**WORK REQUIRED**
With the images excluded, set down every line of the listing below exactly.

**PROVIDED ENTRIES**
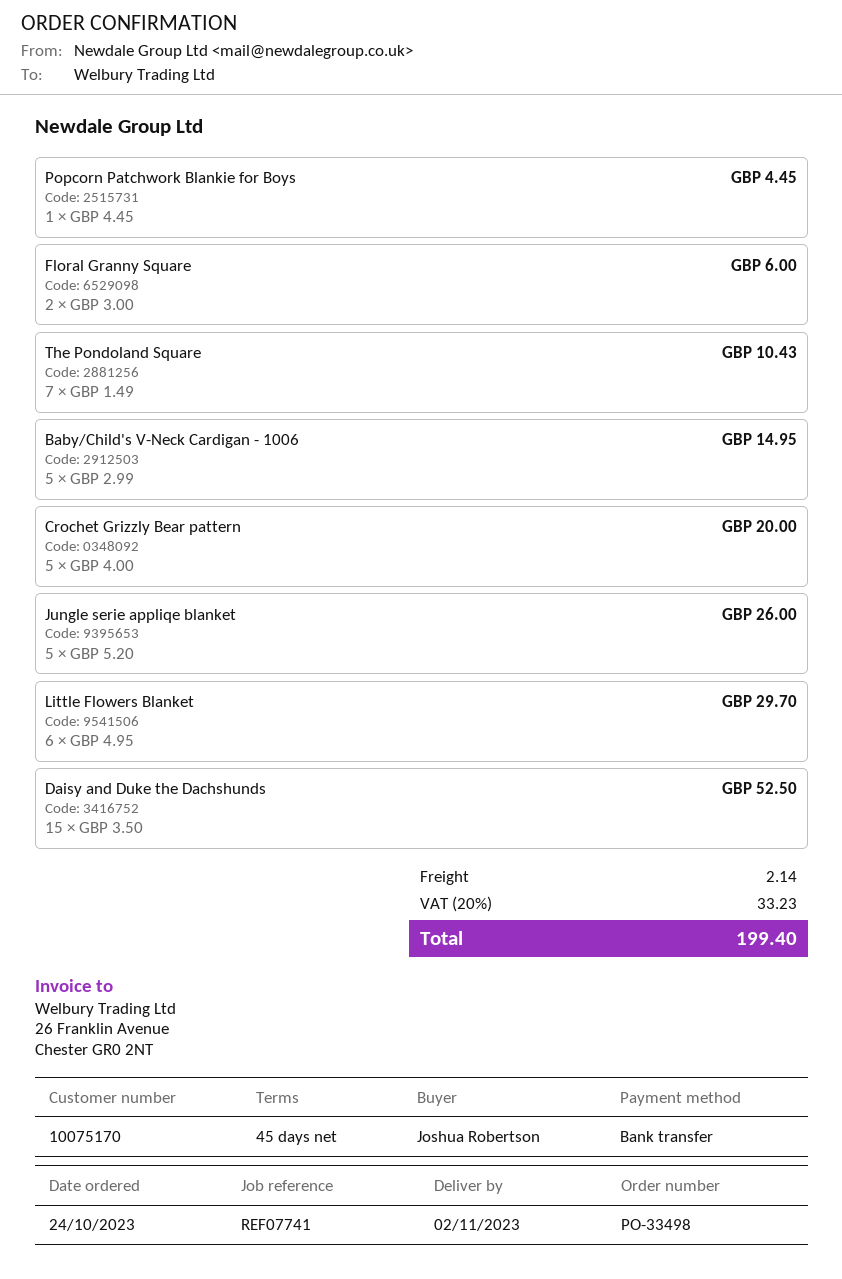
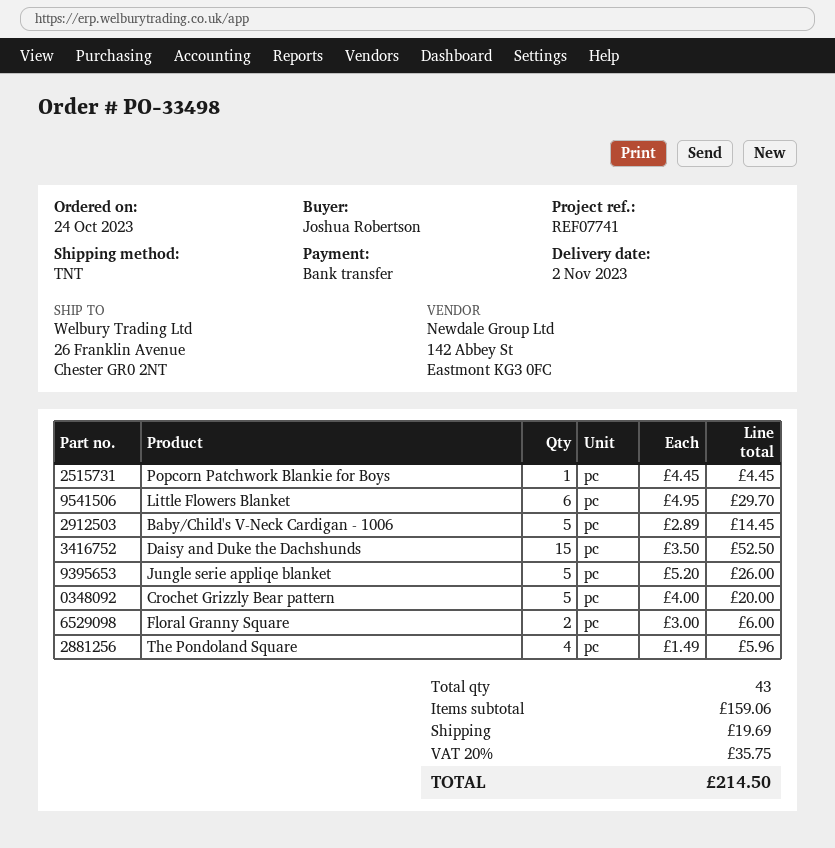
The Pondoland Square: 7 x 1.49 = 10.43 -> 4 x 1.49 = 5.96
Baby/Child's V-Neck Cardigan - 1006: 5 x 2.99 = 14.95 -> 5 x 2.89 = 14.45
shipping: 2.14 -> 19.69
tax: 20% = 33.23 -> 20% = 35.75
total: 199.40 -> 214.50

**RESPONSE AREA**
The Pondoland Square: 7 x 1.49 = 10.43 -> 4 x 1.49 = 5.96
Baby/Child's V-Neck Cardigan - 1006: 5 x 2.99 = 14.95 -> 5 x 2.89 = 14.45
shipping: 2.14 -> 19.69
tax: 20% = 33.23 -> 20% = 35.75
total: 199.40 -> 214.50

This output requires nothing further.